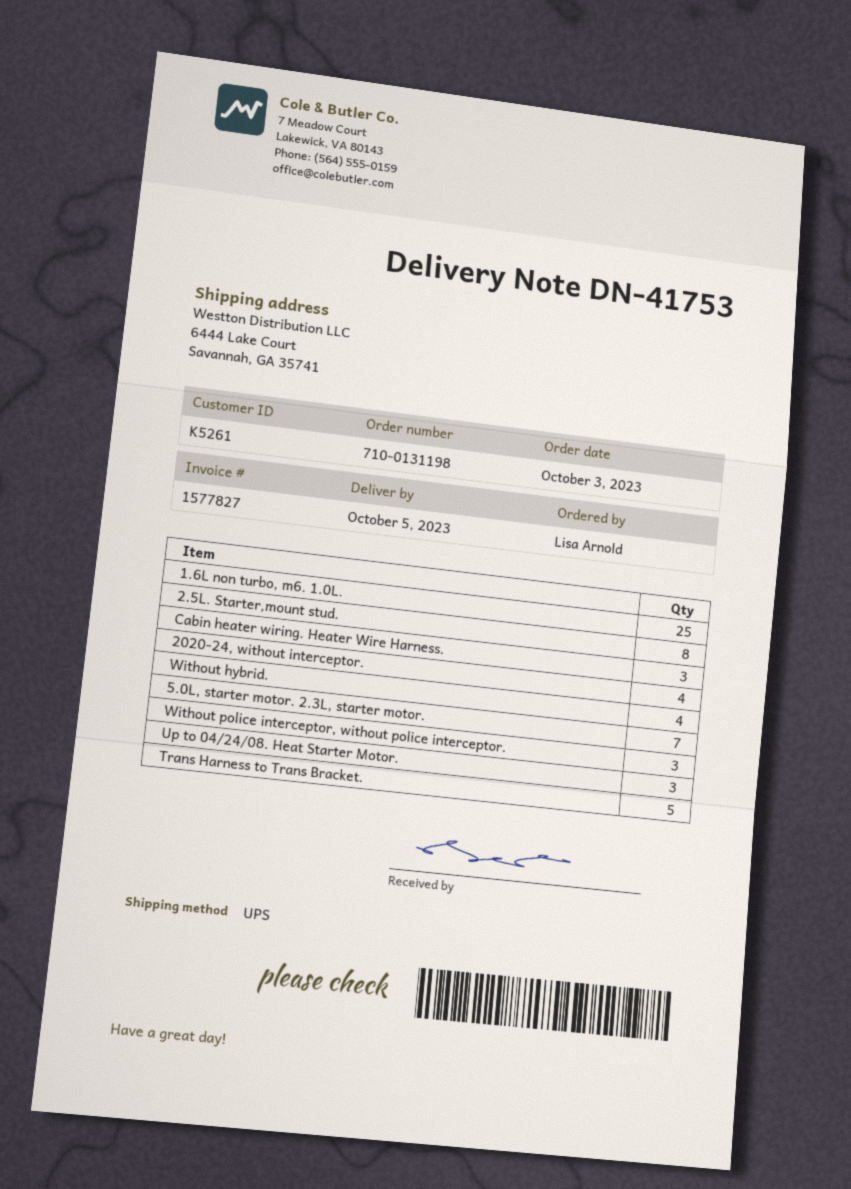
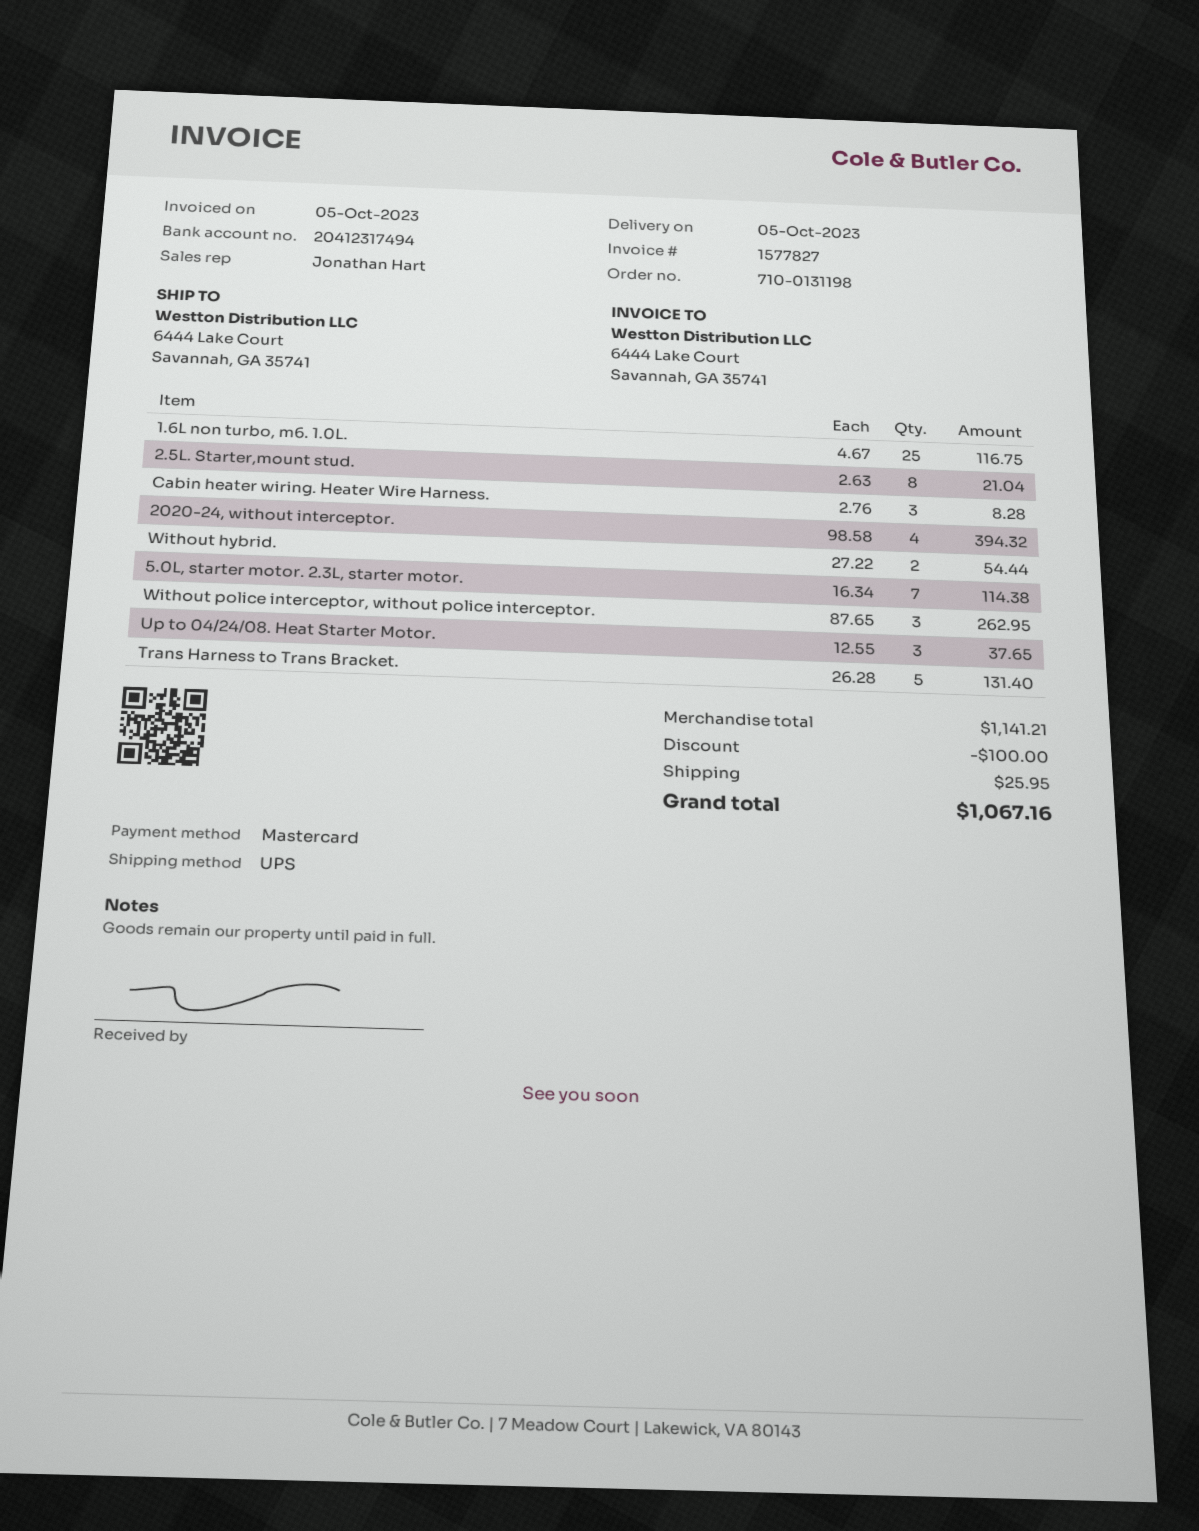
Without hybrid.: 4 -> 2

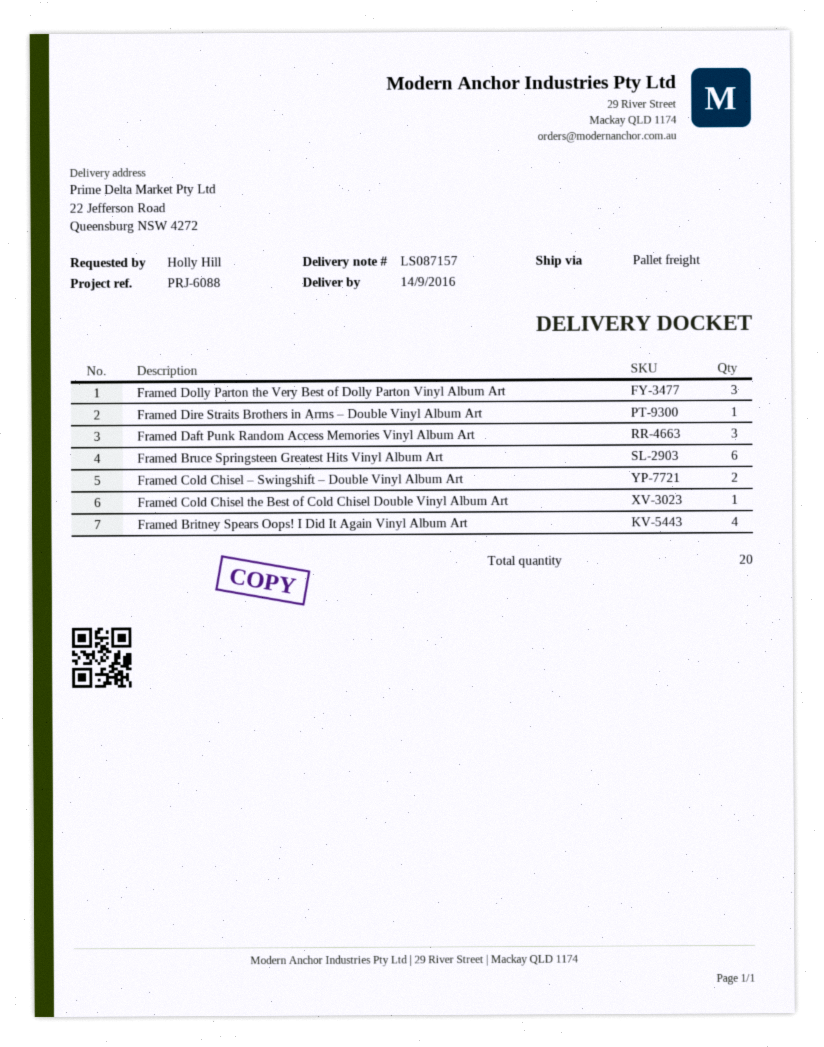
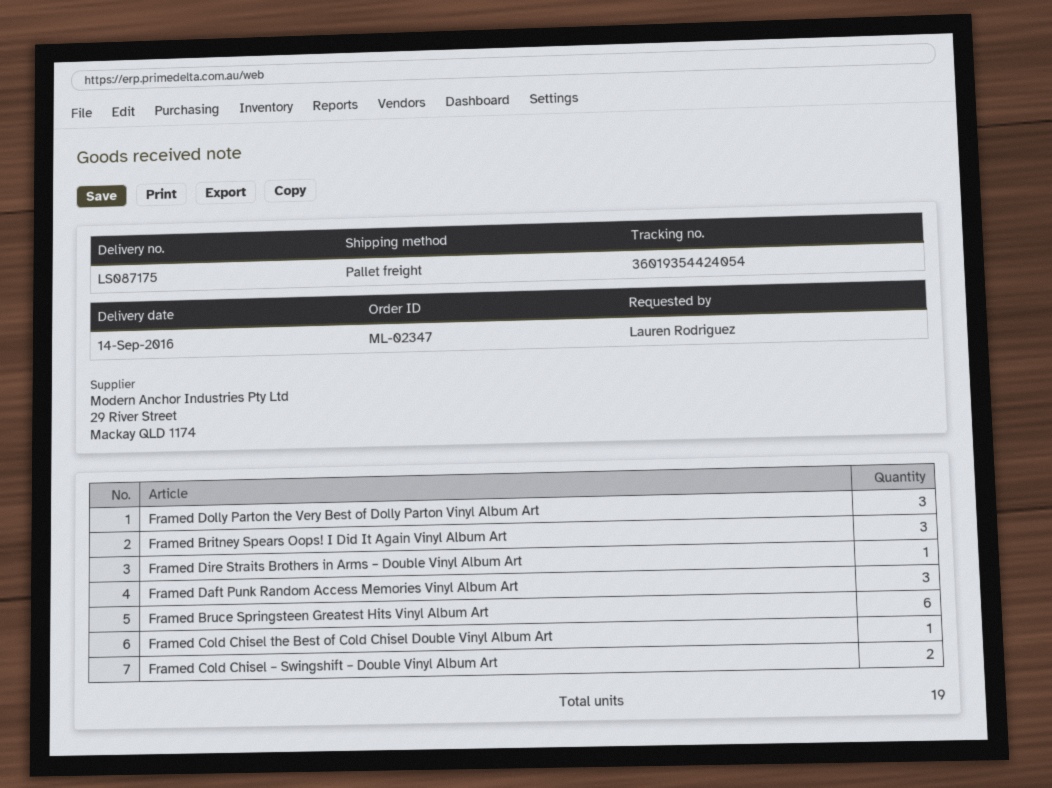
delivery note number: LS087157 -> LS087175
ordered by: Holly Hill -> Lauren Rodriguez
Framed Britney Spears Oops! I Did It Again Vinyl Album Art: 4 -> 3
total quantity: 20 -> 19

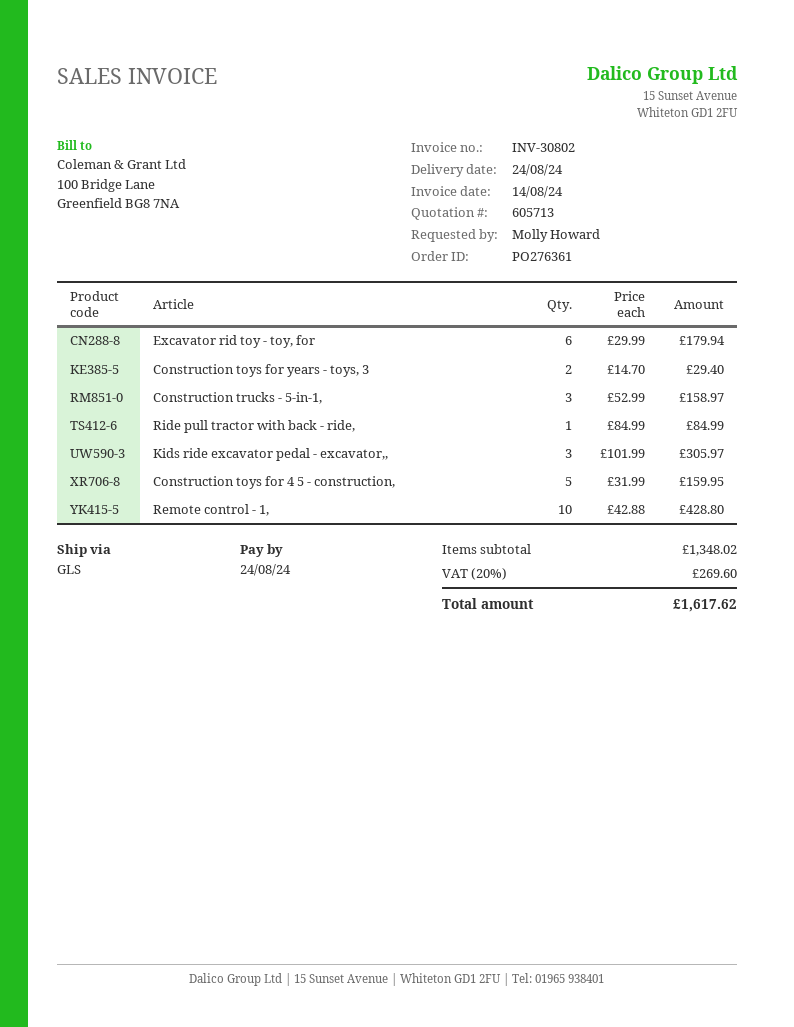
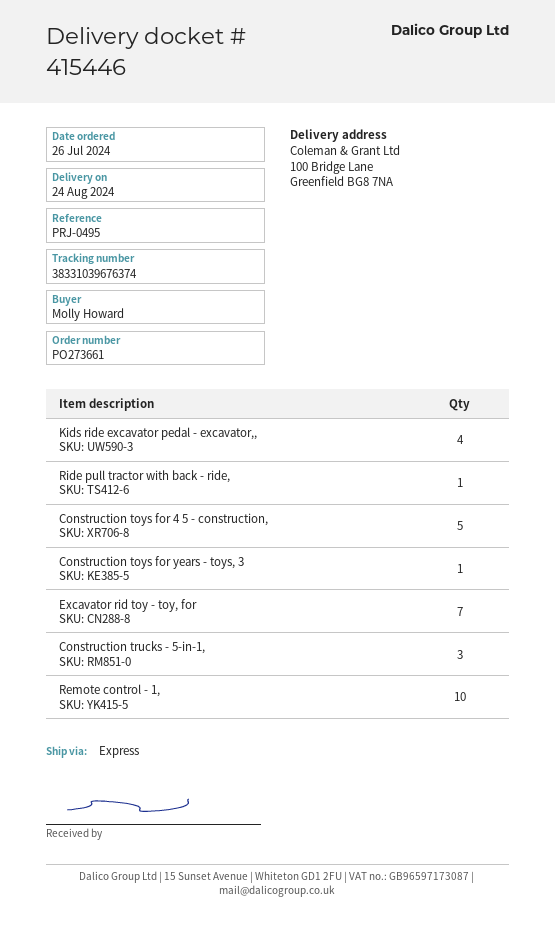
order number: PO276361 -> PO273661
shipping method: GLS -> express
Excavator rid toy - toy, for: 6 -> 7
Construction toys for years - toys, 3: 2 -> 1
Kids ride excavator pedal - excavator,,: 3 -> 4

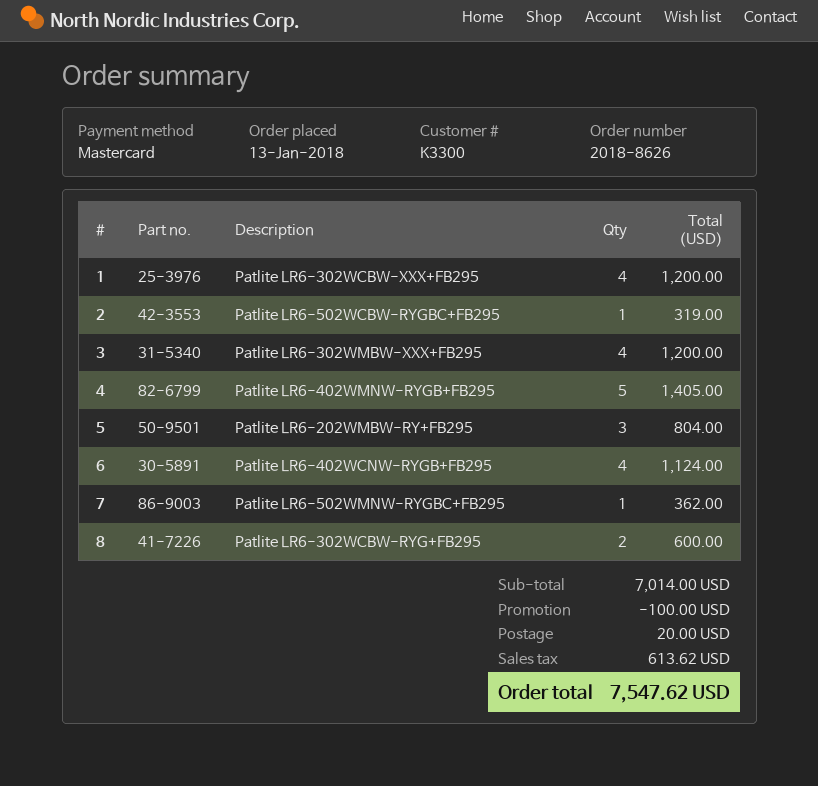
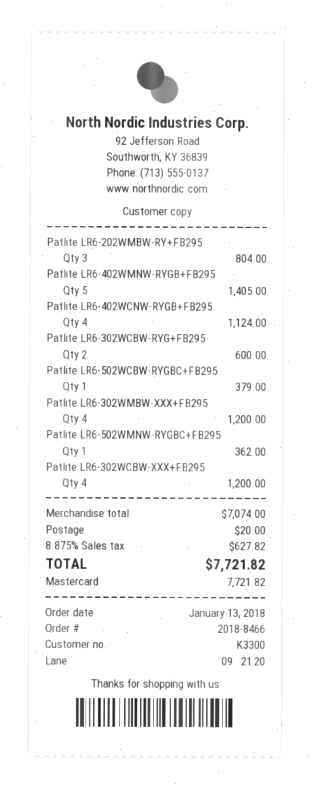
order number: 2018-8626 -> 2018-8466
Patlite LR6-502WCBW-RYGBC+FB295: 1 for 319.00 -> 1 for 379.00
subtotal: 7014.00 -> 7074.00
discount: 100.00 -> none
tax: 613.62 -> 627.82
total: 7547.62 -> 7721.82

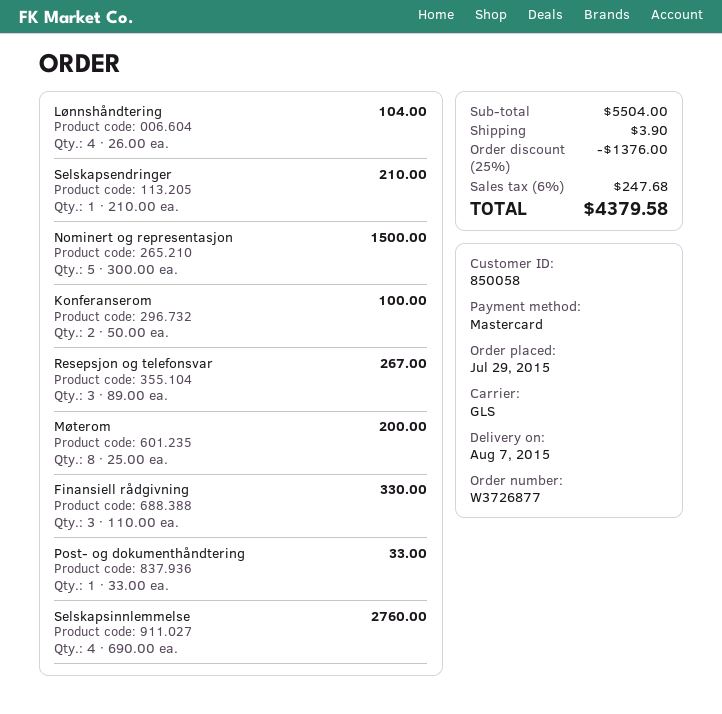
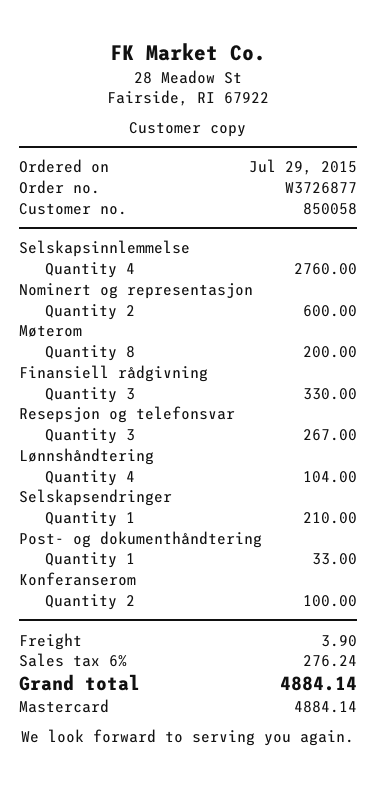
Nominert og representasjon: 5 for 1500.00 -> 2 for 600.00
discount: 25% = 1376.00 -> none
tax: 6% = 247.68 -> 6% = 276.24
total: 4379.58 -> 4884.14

========================================

In case the records contain pictures, keep those out and repeat the rest exactly.

Without hybrid.: 4 -> 2

delivery note number: LS087157 -> LS087175
ordered by: Holly Hill -> Lauren Rodriguez
Framed Britney Spears Oops! I Did It Again Vinyl Album Art: 4 -> 3
total quantity: 20 -> 19

order number: PO276361 -> PO273661
shipping method: GLS -> express
Excavator rid toy - toy, for: 6 -> 7
Construction toys for years - toys, 3: 2 -> 1
Kids ride excavator pedal - excavator,,: 3 -> 4

order number: 2018-8626 -> 2018-8466
Patlite LR6-502WCBW-RYGBC+FB295: 1 for 319.00 -> 1 for 379.00
subtotal: 7014.00 -> 7074.00
discount: 100.00 -> none
tax: 613.62 -> 627.82
total: 7547.62 -> 7721.82

Nominert og representasjon: 5 for 1500.00 -> 2 for 600.00
discount: 25% = 1376.00 -> none
tax: 6% = 247.68 -> 6% = 276.24
total: 4379.58 -> 4884.14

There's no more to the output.